Ela reafirmou que a Colômbia conta com "aliados internacionais estratégicos que evitarão o aumento dessa escalada". 

A tensão entre os dois países cresceu após a divulgação de documentos obtidos pela revista Semana, da Colômbia. De acordo com os papéis, a ditadura venezuelana tem dado proteção e apoio a guerrilheiros e dissidentes de guerrilhas colombianas em seu território.

O regime de Maduro negou na noite desta segunda-feira (9) ter envolvimento com insurgentes colombianos e afirmou que novas acusações publicadas na imprensa do país vizinho são uma desculpa para justificar uma intervenção militar contra Caracas.

O ministro de Comunicação da Venezuela, Jorge Rodríguez, classificou como notícia falsa os documentos publicados pela revista Semana.

O ditador Nicolás Maduro discursa durante encontro no palácio de Miraflores, em Caracas
O ditador Nicolás Maduro discursa durante encontro no palácio de Miraflores, em Caracas - Marcelo Garcia -6.set.19/AFP

Os papéis mostram que Maduro não apenas tem conhecimento da presença em território venezuelano de guerrilheiros do ELN (Exército de Libertação Nacional) e de dissidentes das antigas Farc (Forças Armadas Revolucionárias da Colômbia, desmobilizadas em 2016), como também fornece apoio a eles. 

“A Colômbia é um dos maiores produtores de cocaína e de uma enorme violência que transcende suas fronteiras nas últimas décadas. Desde que Iván Duque assumiu a Presidência, foram mortos mais de 600 líderes sociais”, afirmou Rodríguez em seu discurso. 

O número de mortes citado pelo ministro corresponde a estimativas feitas por ativistas e grupos de defesa dos direitos humanos.

Líderes sociais atuam como voluntários na tentativa de integrar ex-combatentes à sociedade e ao mesmo tempo na proteção de comunidades dos ataques de inimigos das antigas Farc. 

Como os ex-combatentes entregaram as armas, viraram alvo fácil de facções criminosas conhecidas como "bacrim", inimigas históricas da antiga guerrilha.  

Para Rodríguez, a real intenção do governo Duque é “preparar o terreno para iniciar uma intervenção militar contra a Venezuela". 

O ministro também acusou o ex-presidente colombiano Álvaro Uribe, padrinho político de Duque, de “gritar aos quatro ventos” que é preciso entrar em território venezuelano, com a desculpa de ir atrás dos insurgentes, mas com a real intenção de tirar Maduro do poder.

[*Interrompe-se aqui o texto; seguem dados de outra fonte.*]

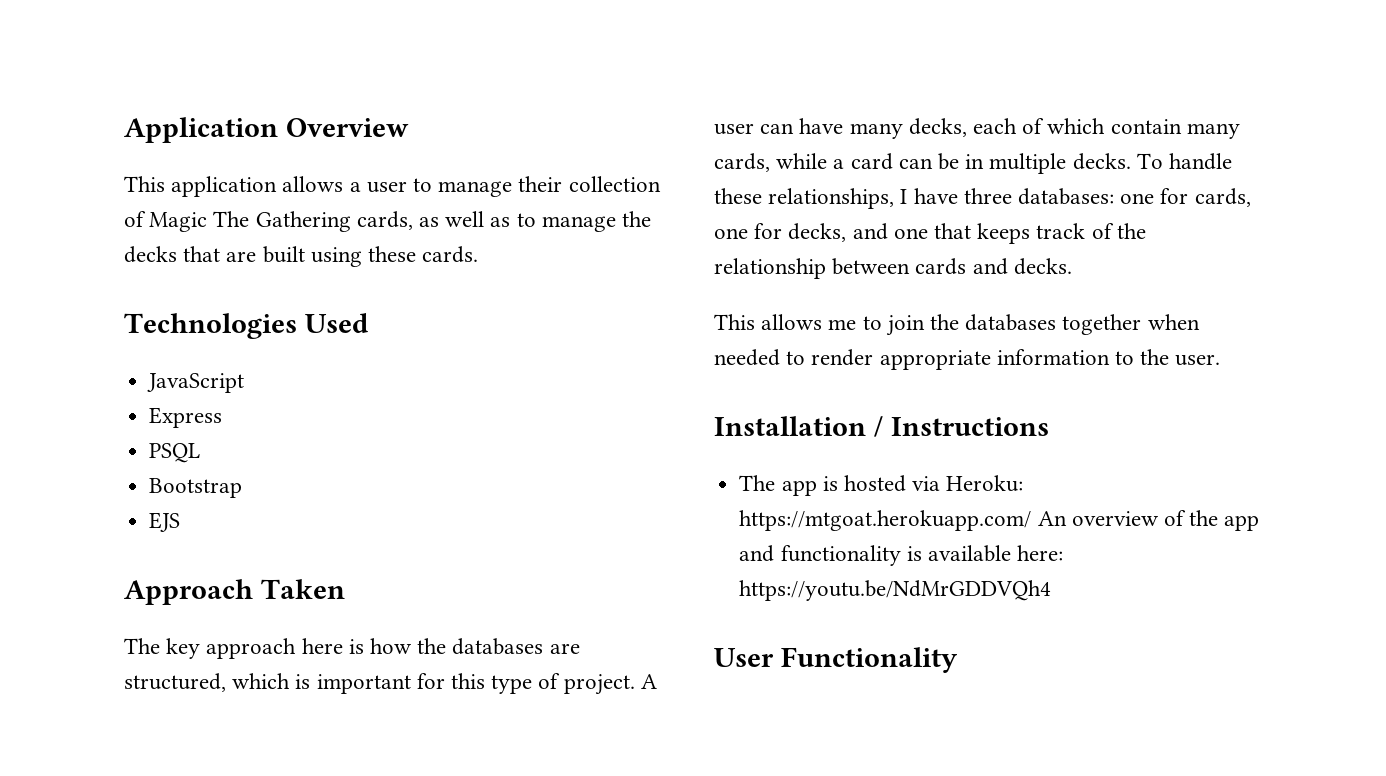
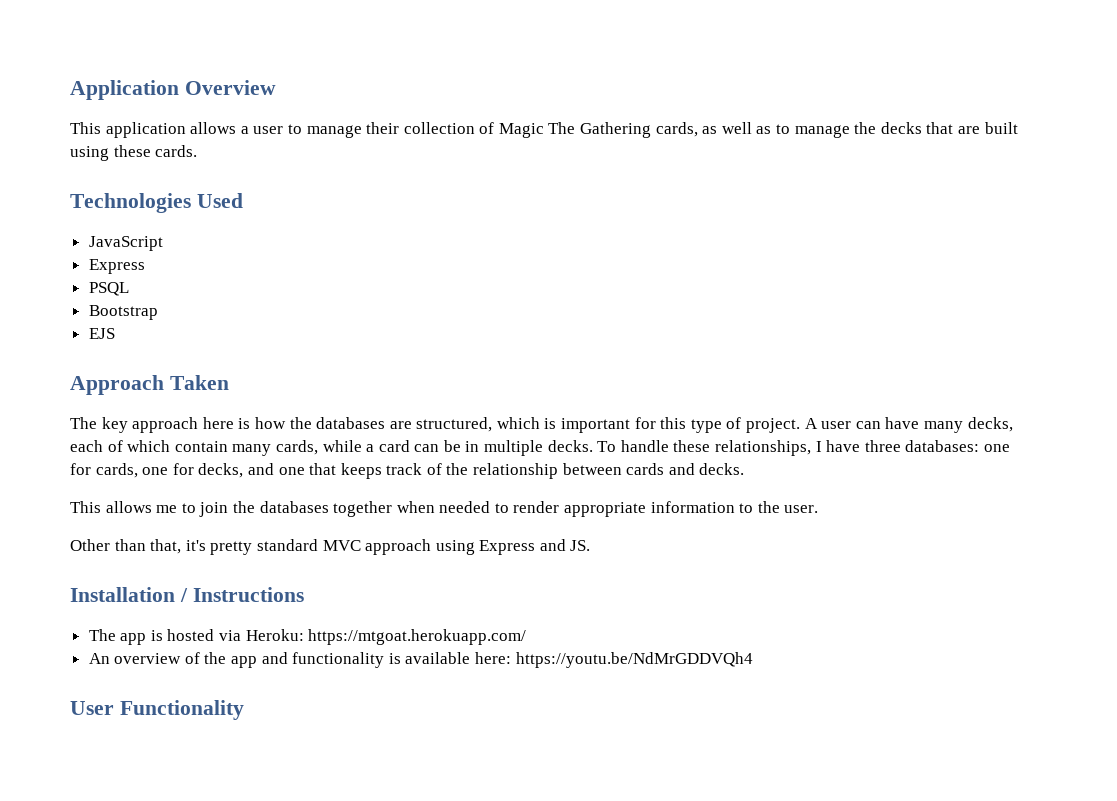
(1221, 360) none -> [70,539,591,555] // Other than that, it's pretty standard MVC approach using Express and JS.
(1032, 520) none -> (527, 637) //

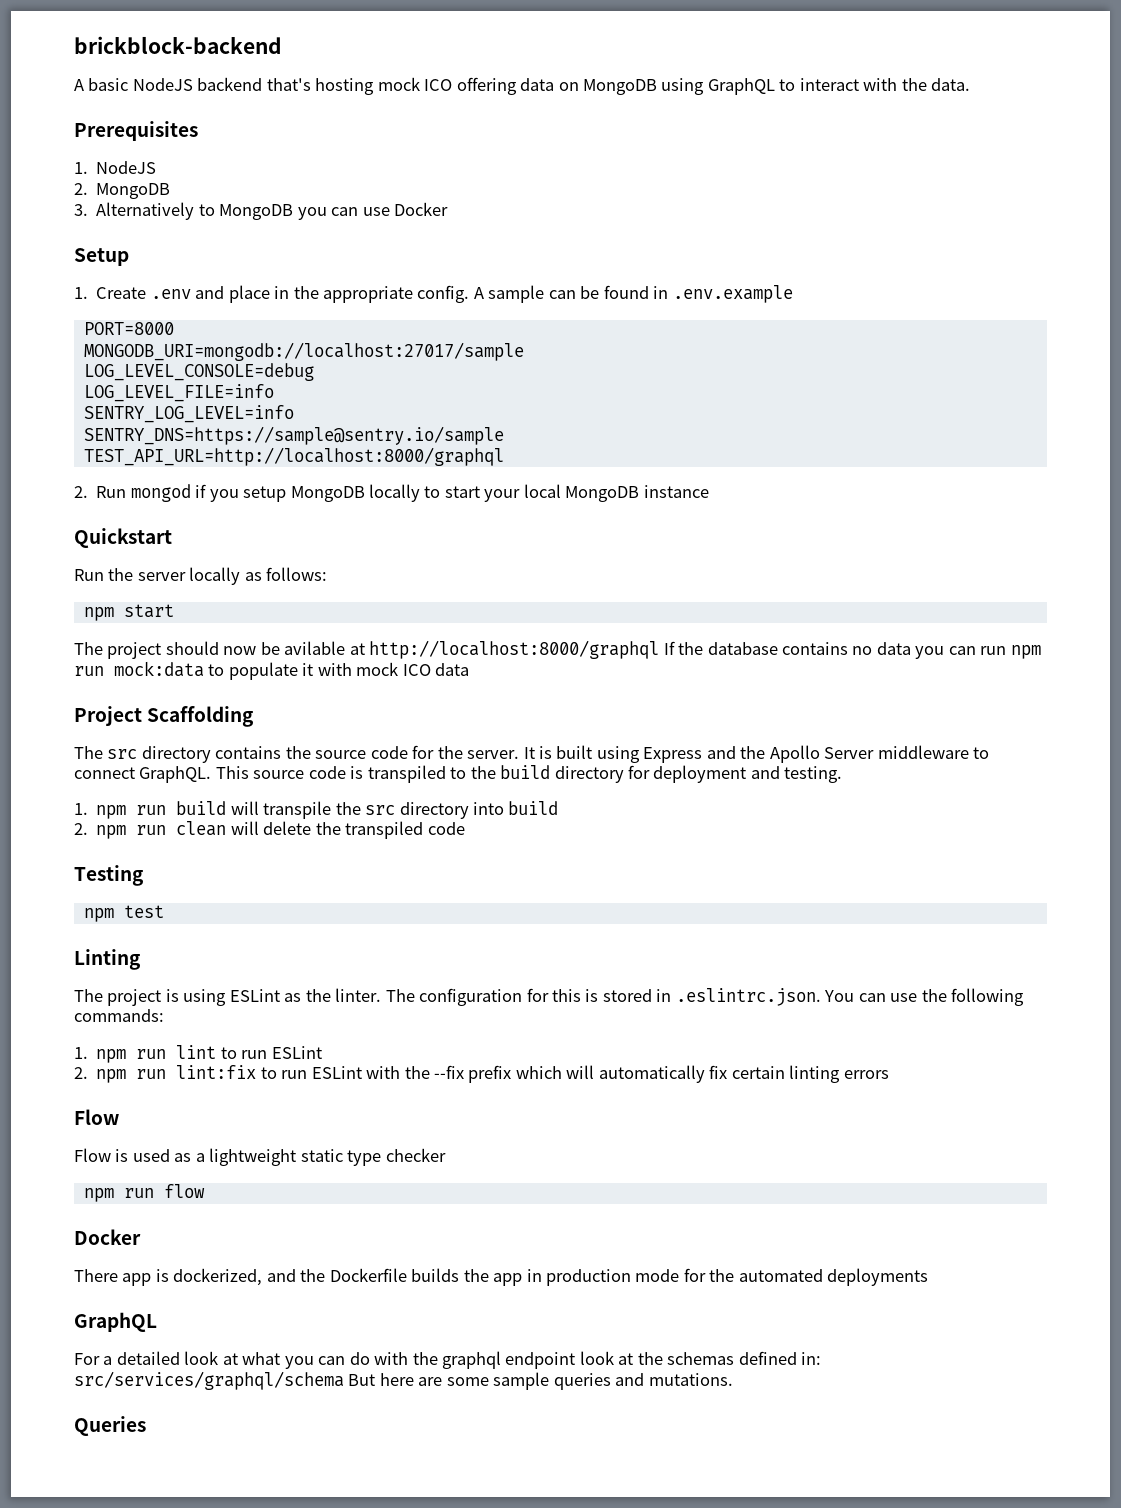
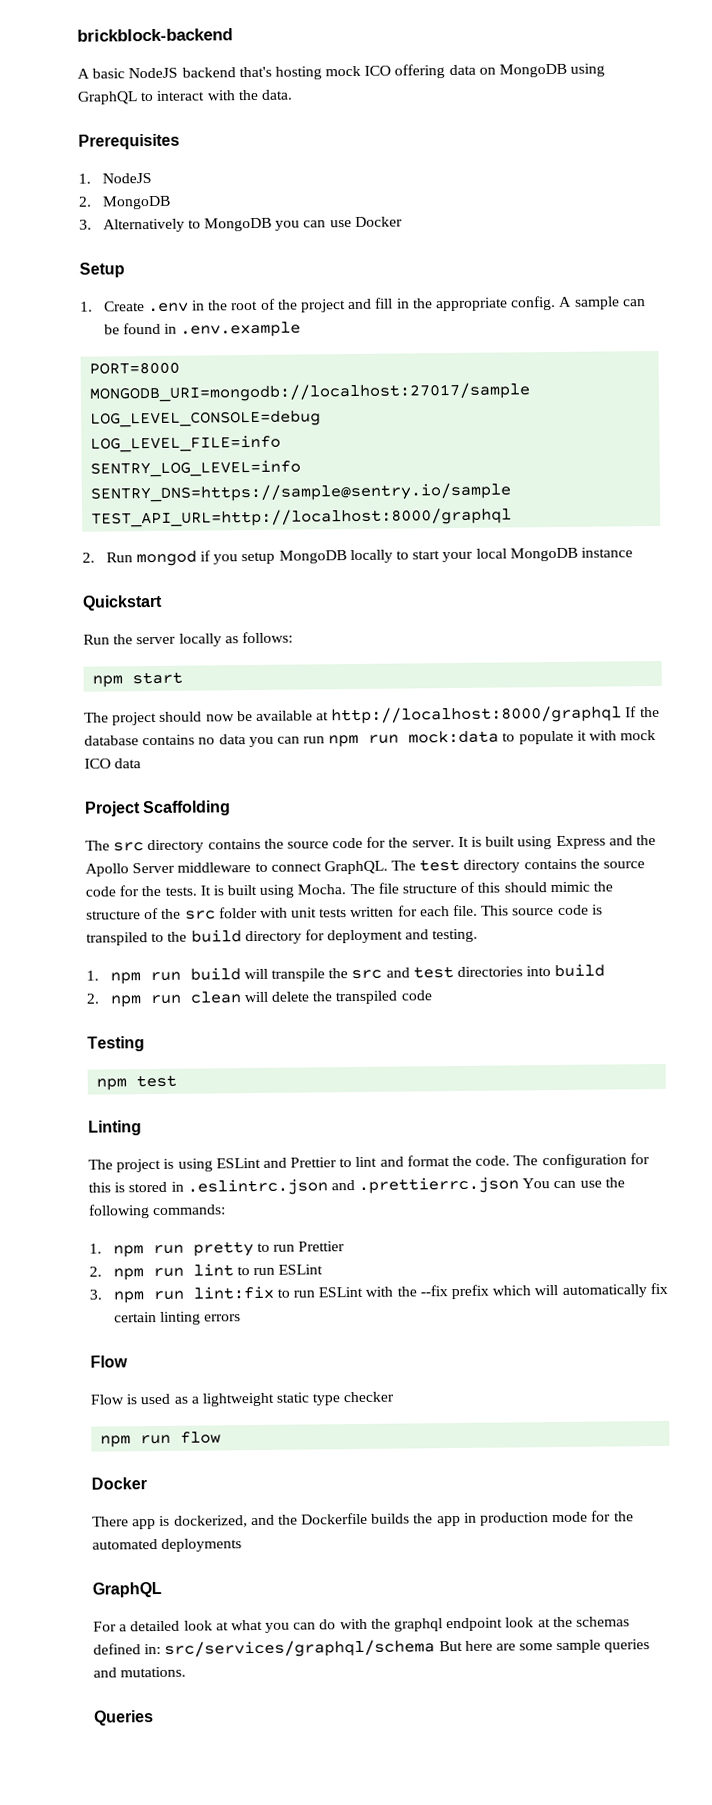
[195,285,270,303] and place -> [192,297,394,313] in the root of the project and fill
[284,641,346,655] avilable -> [255,710,313,721] available
(212, 774) none -> [391,858,646,873] [85,881,613,898] [86,904,479,920] The test directory contains the source code for the tests. It is built using Mocha. The file structure of this should mimic the structure of the src folder with unit tests written for each file.
[399,802,469,819] directory -> [385,966,524,979] and test directories
[284,988,382,1002] as the linter. -> [262,1155,511,1168] and Prettier to lint and format the code.
[675,988,821,1006] .eslintrc.json. -> [186,1176,520,1196] .eslintrc.json and .prettierrc.json
(167, 1054) none -> [192,1241,346,1257] [89,1266,184,1281] pretty to run Prettier // 2. npm run
[74,1067,88,1079] 2. -> [89,1289,102,1300] 3.

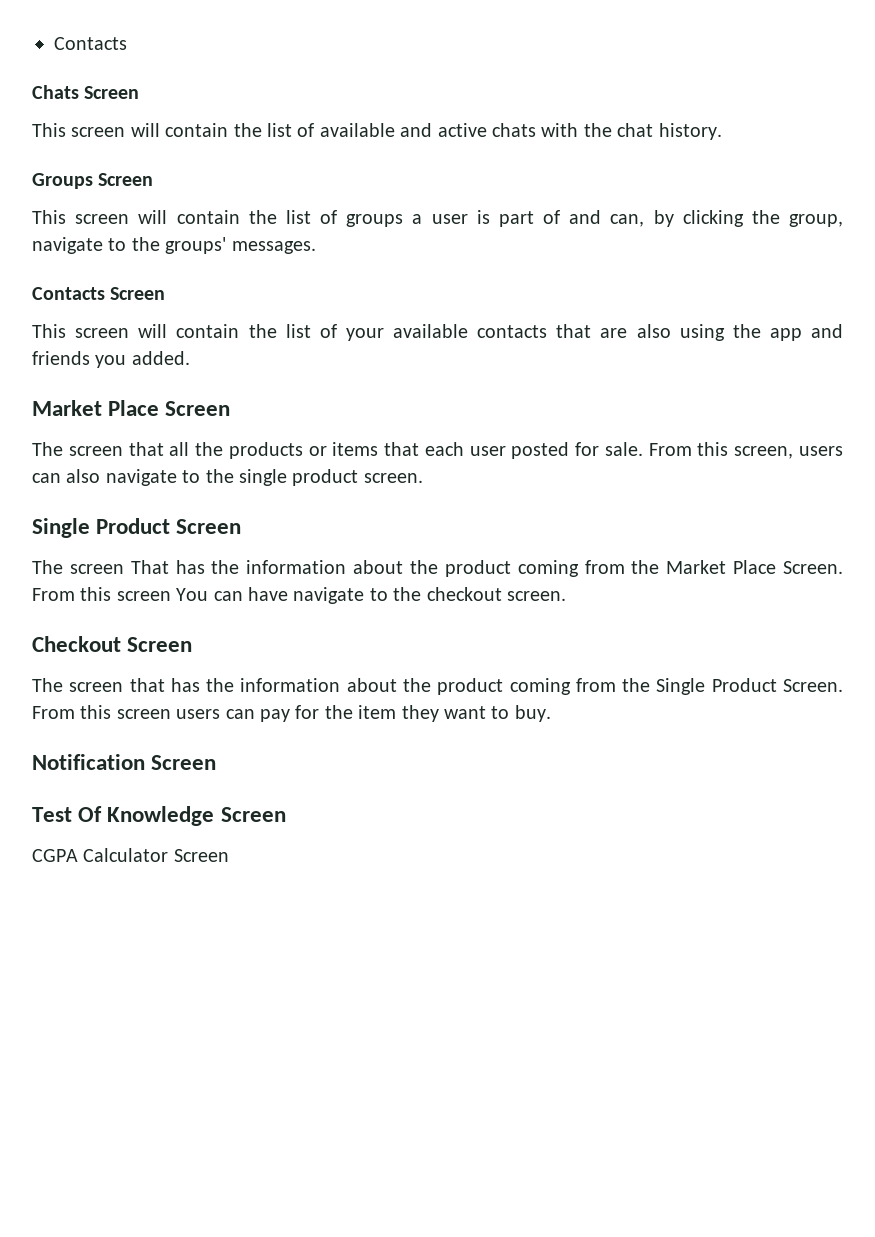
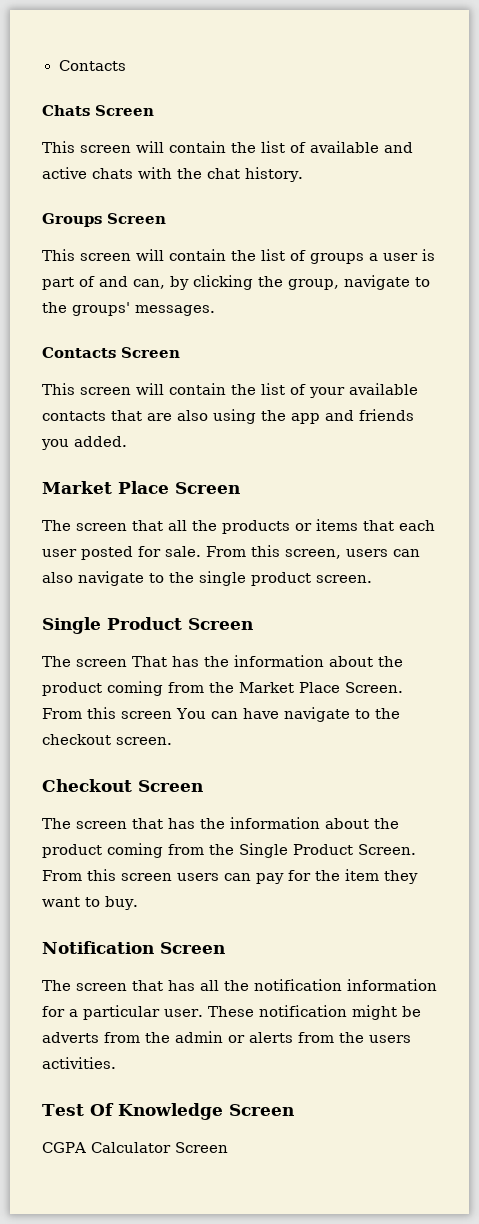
(217, 762) none -> [42,979,437,991] [42,1005,421,1020] [42,1031,411,1043] [42,1057,116,1069] // The screen that has all the notification information for a particular user. These notification might be adverts from the admin or alerts from the users activities.

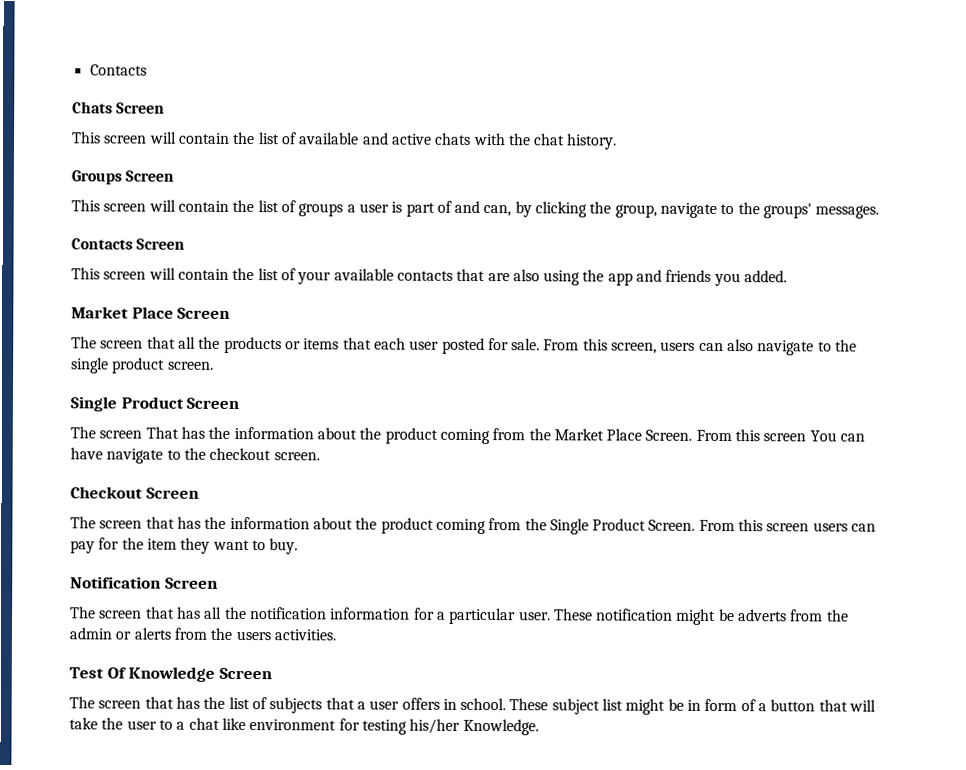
[42,1142,228,1153] CGPA Calculator Screen -> [69,696,877,715] [69,717,539,736] The screen that has the list of subjects that a user offers in school. These subject list might be in form of a button that will take the user to a chat like environment for testing his/her Knowledge.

“A Venezuela tem de defender a verdade de sua democracia, de sua constitucionalidade, de sua soberania, de seu direito à paz”, disse o ministro.

Já o governo colombiano afirmou que os documentos divulgados pela revista serão acrescentados a uma denúncia que já foi entregue ao Tribunal Penal Internacional em Haia (Holanda), na qual Bogotá acusa a ditadura venezuelana de dar abrigo a grupos criminosos.

Um dos papéis vazados é assinado pelo almirante venezuelano Remigio Ceballos, no qual ele pede a seus comandados que deem apoio logístico e ajudem a fornecer alimentos para os acampamentos dos insurgentes colombianos, além de auxiliá-los em seus treinamentos.